Taylor, a 26-year-old emergency medical technician, was killed when police raided her home while executing a no-knock warrant on Mar. 13, 2020, in Louisville, Kentucky. Taylor wasn't the subject of the warrant and was sleeping when officers rammed through her door.
Attorney General Merrick Garland said in remarks announcing the federal charges that Taylor's Fourth Amendment rights against unreasonable searches and seizures were violated when Joshua Jaynes, Kyle Meany, and Kelly Goodlett sought a warrant to search Taylor's home "knowing that the officers lacked probable cause for the search."
“Among other things, the affidavit falsely claimed that officers had verified that the target of the alleged drug trafficking operation had received packages at Ms. Taylor's address. In fact, Defendants Jaynes and Goodlett knew that was not true.
We further allege that Defendants Jaynes and Meany knew the search warrant would be carried out by armed LMPD officers, and that conducting that search could create a dangerous situation for anyone who happened to be in Ms. Taylor's home.

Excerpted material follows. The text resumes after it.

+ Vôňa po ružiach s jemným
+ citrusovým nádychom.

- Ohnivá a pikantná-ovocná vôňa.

As outlined in the charging documents, the officers who ultimately carried out the search at Ms. Taylor's apartment were not involved in the drafting of the warrant and were unaware of the false and misleading statements it contained.
When those officers executed the search warrant, Ms. Taylor was at home with another person who was in lawful possession of a handgun.

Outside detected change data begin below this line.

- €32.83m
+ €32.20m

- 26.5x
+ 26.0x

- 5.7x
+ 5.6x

When officers broke down the door to Ms. Taylor's apartment, that person -- believing that intruders were breaking in -- immediately fired one shot, hitting the first officer at the door.
Two officers immediately fired a total of 22 shots into the apartment. One of those shots hit Ms. Taylor in the chest and killed her.
We allege that the defendants knew their actions in falsifying the affidavit could create a dangerous situation. And we allege these unlawful acts resulted in Ms. Taylor's death.
The charges announced today also allege that the officers responsible for falsifying the affidavit that led to the search took steps to cover up their unlawful conduct after Ms. Taylor was killed.
We allege that Defendants Jaynes and Goodlett conspired to knowingly falsify an investigative document that was created after Ms. Taylor's death.
We also allege that they conspired to mislead federal, state, and local authorities who were investigating the incident. For example, we allege that in May 2020, those two defendants met in a garage where they agreed to tell investigators a false story.
The indictment separately alleges that Defendant Meany lied to the FBI during its investigation of this matter.
Another indictment filed today alleges that after Ms. Taylor was shot, another LMPD officer, Defendant Brett Hankison, moved from the doorway to the side of her apartment and fired 10 more shots through a window and a sliding glass door, both of which were covered with blinds and curtains.
Defendant Hankison has been charged with two civil rights offenses alleging that he willfully used unconstitutionally excessive force while acting in his official capacity as an officer.”
Shields said Meany will have an opportunity to meet with her "to provide me with additional information or mitigating factors," which is standard protocol. She said in her letter that his conduct "has adversely affected the morale, operations and/or efficiency of the department" and "severely damaged the image of our Department within the community."
"I cannot tolerate this type of conduct by any member of the Louisville Metro Police Department," the police chief added.
Goodlett submitted a letter of resignation on Friday, department spokeswoman Alicia Smiley told the Courier-Journal.
Tamika Palmer, Breonna Taylor’s mother, said at the Jefferson Square Park site of months-long protests for her daughter that she “waited 874 days” for officers to be charged in her daughter’s death.
Civil rights attorney Ben Crump thanked Palmer on Thursday for also showing up to the funeral of another Brianna killed in a police encounter. Brianna Grier, 28, was handcuffed and seated in the backseat of a Georgia patrol car; she fell out of the moving vehicle after Hancock County deputies left a back door of the car open. Her parents had called police to get help for their daughter in a mental health crisis.
"I just want to thank her so much for coming here today because it matters,” Crump said. “We’re getting justice for the Breonnas all over the world.”